Bringing Synthetic Data into Computer Vision Training Pipelines

Yaser Khalighi
SceneBox
Published in
7 min readAug 2, 2022

TL;DR: Synthetic data is helping fuel the future of computer vision ML and should be first-class citizens in any data management solution. At SceneBox, we are working with our partners at Synthesis AI to enable our customers to streamline their training workflows with combinations of synthetic and real data.

Close-Up Humans Dataset by Synthesis AI

The value of synthetic data is real

Across many verticals, we are seeing the movement towards the use of synthetic data for vision-based perception and autonomous systems. Synchronously, we are seeing new funding for synthetic data companies and an increased research effort within the community.

The trend toward synthetic data is real because it is much more cost-efficient, can be quickly generated to precise specifications, and it contains perfect ground truth labeling.

Traditionally, ML practitioners working on vision-based perception problems had to collect large volumes of real-world data, organize this data and curate a training dataset, have the data labeled, then train their models on this data. This method is not only much more expensive but significantly more time-consuming — burning through resources faster while moving slower.

There is a strong case for synthetic data and it raises the question — is synthetic data going to replace real-world data entirely?

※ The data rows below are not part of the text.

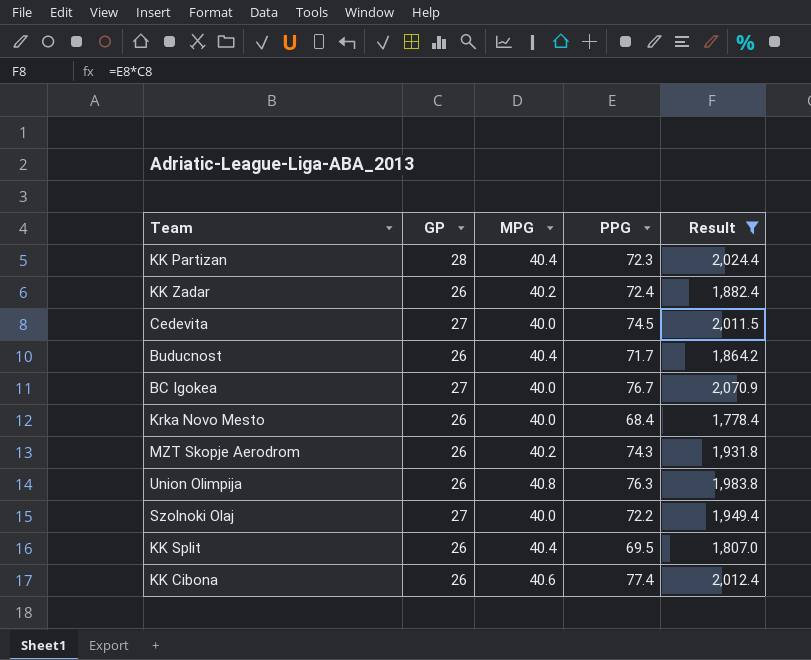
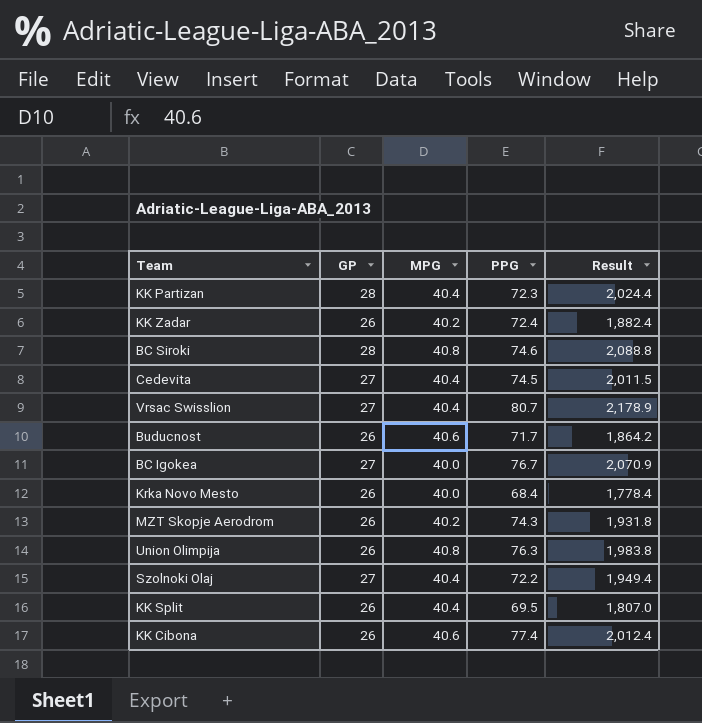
filter: Result <= 2,070.9 -> none
Cedevita | MPG: 40.0 -> 40.4
Buducnost | MPG: 40.4 -> 40.6
Szolnoki Olaj | MPG: 40.0 -> 40.4

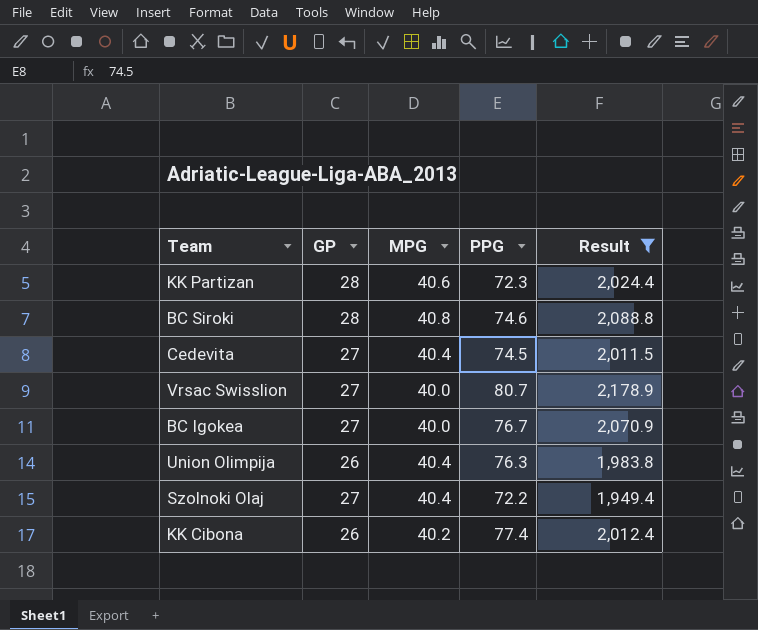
filter: none -> Result >= 1,949.4
KK Partizan | MPG: 40.4 -> 40.6
Vrsac Swisslion | MPG: 40.4 -> 40.0
Union Olimpija | MPG: 40.8 -> 40.4
KK Cibona | MPG: 40.6 -> 40.2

In the long term as synthetic data, technology improves this is very possible, but over the next few years, we believe synthetic data is on its way to making up 80% of data used in ML training. However, the remaining 20% — and likely even more if the application is mission-critical — will still be real-world data.

Why?

The answer is in engineering history books

Let’s look at an example from engineering history that might help us understand where we are and where we are going. Take a highly regulated, research-intensive, mission-critical industry such as aviation for example.

In the 60s and 70s when aerospace engineers were designing new aircraft fuselage and wings, they had to do dozens or hundreds of expensive wind-tunnel testing for aerodynamic analysis. As you can imagine, these tests were costly, involved, and time-consuming. With the advent of computer simulations, the majority of the testing quickly moved to the digital world — reducing testing costs dramatically and rapidly hastening development and innovation broadly. However, even with the aforementioned benefits, computer simulations could not replace real-world testing entirely. To this day, aerospace engineers still do a handful of final testing in the wind tunnel, as there are many complexities in real-world physics that a computer simulation cannot capture.

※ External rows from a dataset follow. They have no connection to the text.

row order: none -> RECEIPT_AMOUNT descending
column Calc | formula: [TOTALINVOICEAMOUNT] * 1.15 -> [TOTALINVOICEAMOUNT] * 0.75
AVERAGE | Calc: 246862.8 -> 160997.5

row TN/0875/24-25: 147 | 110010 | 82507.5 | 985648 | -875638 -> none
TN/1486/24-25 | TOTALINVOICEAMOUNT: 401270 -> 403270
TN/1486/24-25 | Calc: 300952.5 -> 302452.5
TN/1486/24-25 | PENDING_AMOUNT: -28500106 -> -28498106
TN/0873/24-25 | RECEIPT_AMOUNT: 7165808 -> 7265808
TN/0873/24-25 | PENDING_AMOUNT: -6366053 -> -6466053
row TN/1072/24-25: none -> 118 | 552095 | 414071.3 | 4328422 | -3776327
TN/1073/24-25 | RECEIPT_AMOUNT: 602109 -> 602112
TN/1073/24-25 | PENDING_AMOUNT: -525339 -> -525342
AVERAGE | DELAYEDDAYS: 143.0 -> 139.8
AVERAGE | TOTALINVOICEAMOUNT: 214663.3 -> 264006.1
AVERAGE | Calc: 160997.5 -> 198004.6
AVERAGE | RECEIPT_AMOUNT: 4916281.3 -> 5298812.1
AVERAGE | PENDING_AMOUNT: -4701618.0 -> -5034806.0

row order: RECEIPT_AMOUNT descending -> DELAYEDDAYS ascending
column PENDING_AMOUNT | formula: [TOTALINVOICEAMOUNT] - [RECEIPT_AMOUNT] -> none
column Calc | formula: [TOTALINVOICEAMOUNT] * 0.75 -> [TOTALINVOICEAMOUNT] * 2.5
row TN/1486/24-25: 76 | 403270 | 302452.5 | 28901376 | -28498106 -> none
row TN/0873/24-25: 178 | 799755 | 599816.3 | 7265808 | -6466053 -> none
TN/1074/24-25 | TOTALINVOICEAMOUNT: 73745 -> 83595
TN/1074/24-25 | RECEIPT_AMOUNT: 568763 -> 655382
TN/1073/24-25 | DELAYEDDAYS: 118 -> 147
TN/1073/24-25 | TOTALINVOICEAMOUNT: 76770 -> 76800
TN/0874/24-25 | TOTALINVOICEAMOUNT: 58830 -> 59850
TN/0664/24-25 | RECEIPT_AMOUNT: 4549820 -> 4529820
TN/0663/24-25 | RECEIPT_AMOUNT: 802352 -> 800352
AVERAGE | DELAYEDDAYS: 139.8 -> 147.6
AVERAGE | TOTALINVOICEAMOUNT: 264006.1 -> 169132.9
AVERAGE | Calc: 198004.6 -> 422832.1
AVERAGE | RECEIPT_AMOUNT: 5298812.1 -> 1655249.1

In the same vein, aircraft pilots spend many hours training through flight simulators — but still, log hundreds of hours in a real aircraft. Just as flight hours are preferred to flight simulator training, synthetic data will never completely replace real-world data.

Similar to our aerospace engineers and pilot training examples, today’s ML practitioners are beginning to understand that real-world ML training data can be supplemented with, but cannot be replaced by, synthetic data.

Real + Synthetic = Optimal training data

Synthetic data is important — but it will coexist with real data, not replace it entirely in the coming years. Before we usher in a new age of synthetic-only ML training data, we in fact appear to be entering into a golden era of ML perception innovation and development. Never before have we had so many tools at our disposal, and we are still only scratching the surface of harnessing the power of data — real or otherwise.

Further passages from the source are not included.